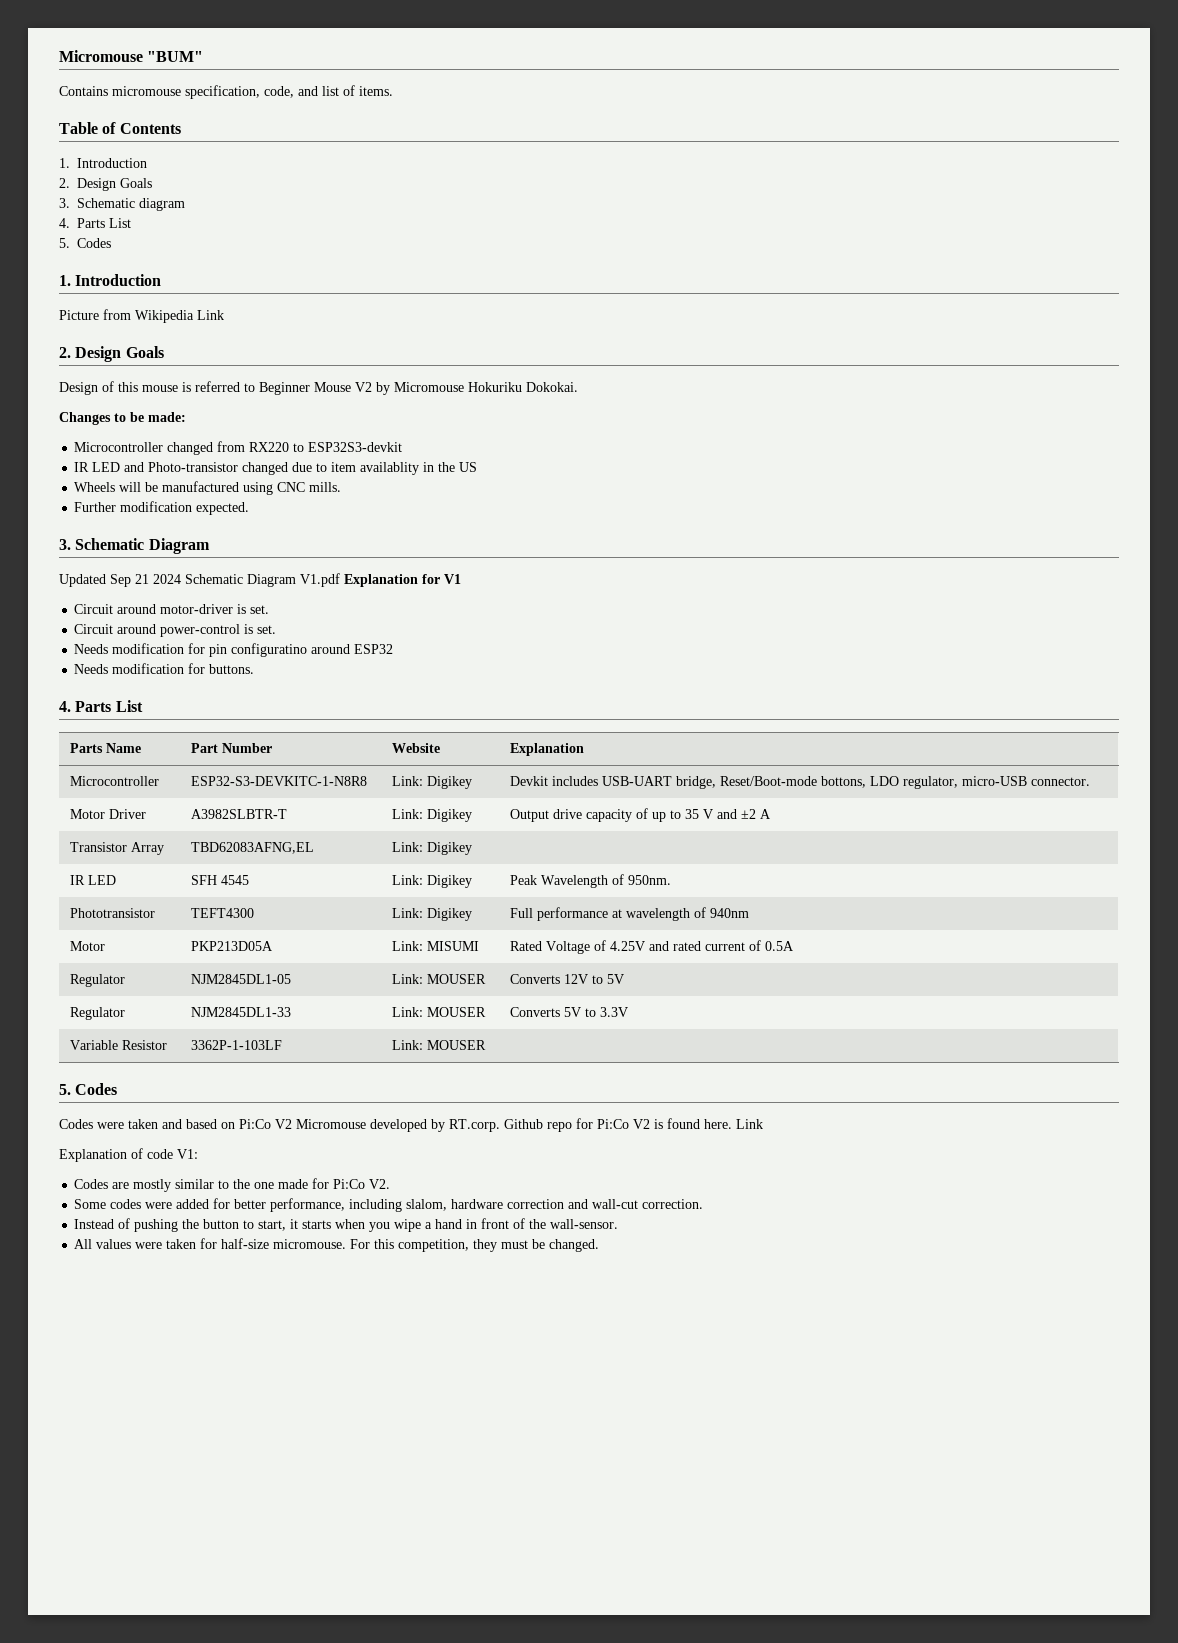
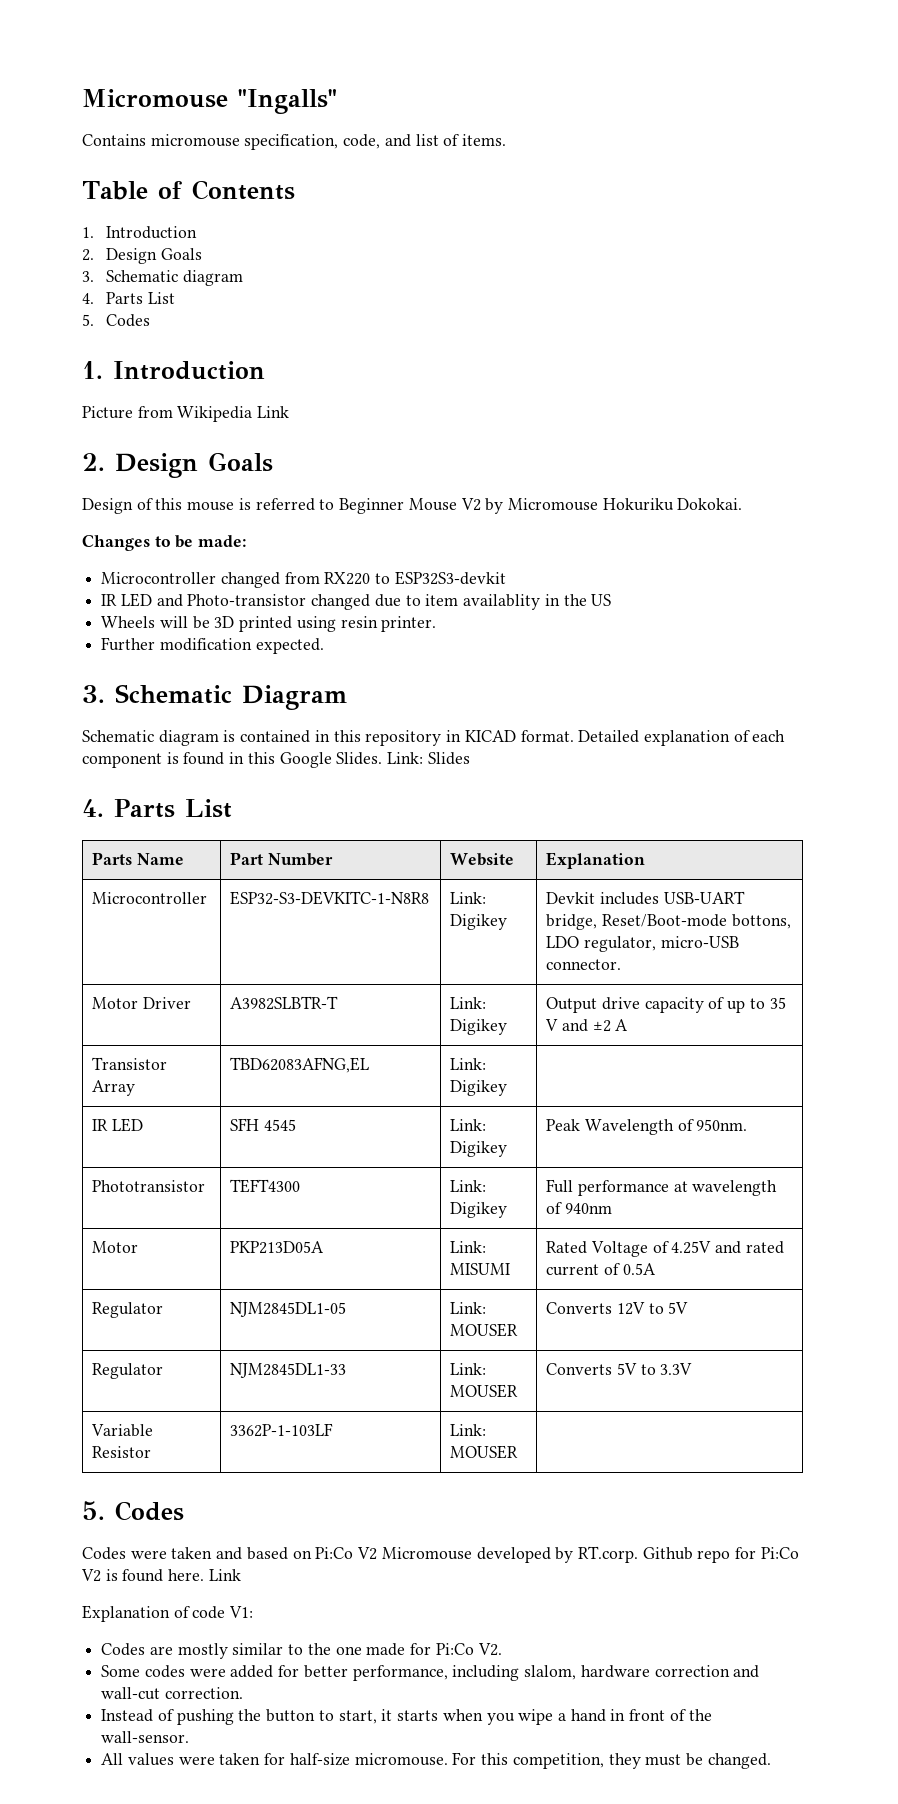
- Micromouse "BUM"
+ Micromouse "Ingalls"
- Wheels will be manufactured using CNC mills.
+ Wheels will be 3D printed using resin printer.
- Updated Sep 21 2024 Schematic Diagram V1.pdf Explanation for V1
- Circuit around motor-driver is set.
- Circuit around power-control is set.
- Needs modification for pin configuratino around ESP32
- Needs modification for buttons.
+ Schematic diagram is contained in this repository in KICAD format. Detailed explanation of each component is found in this Google Slides. Link: Slides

* _Instructions to follow_: What are the lines from the one with "- Needs modification for pin" through the last line of the records above? Quote them exactly and add nothing.

* _Result_:
- Needs modification for pin configuratino around ESP32
- Needs modification for buttons.
+ Schematic diagram is contained in this repository in KICAD format. Detailed explanation of each component is found in this Google Slides. Link: Slides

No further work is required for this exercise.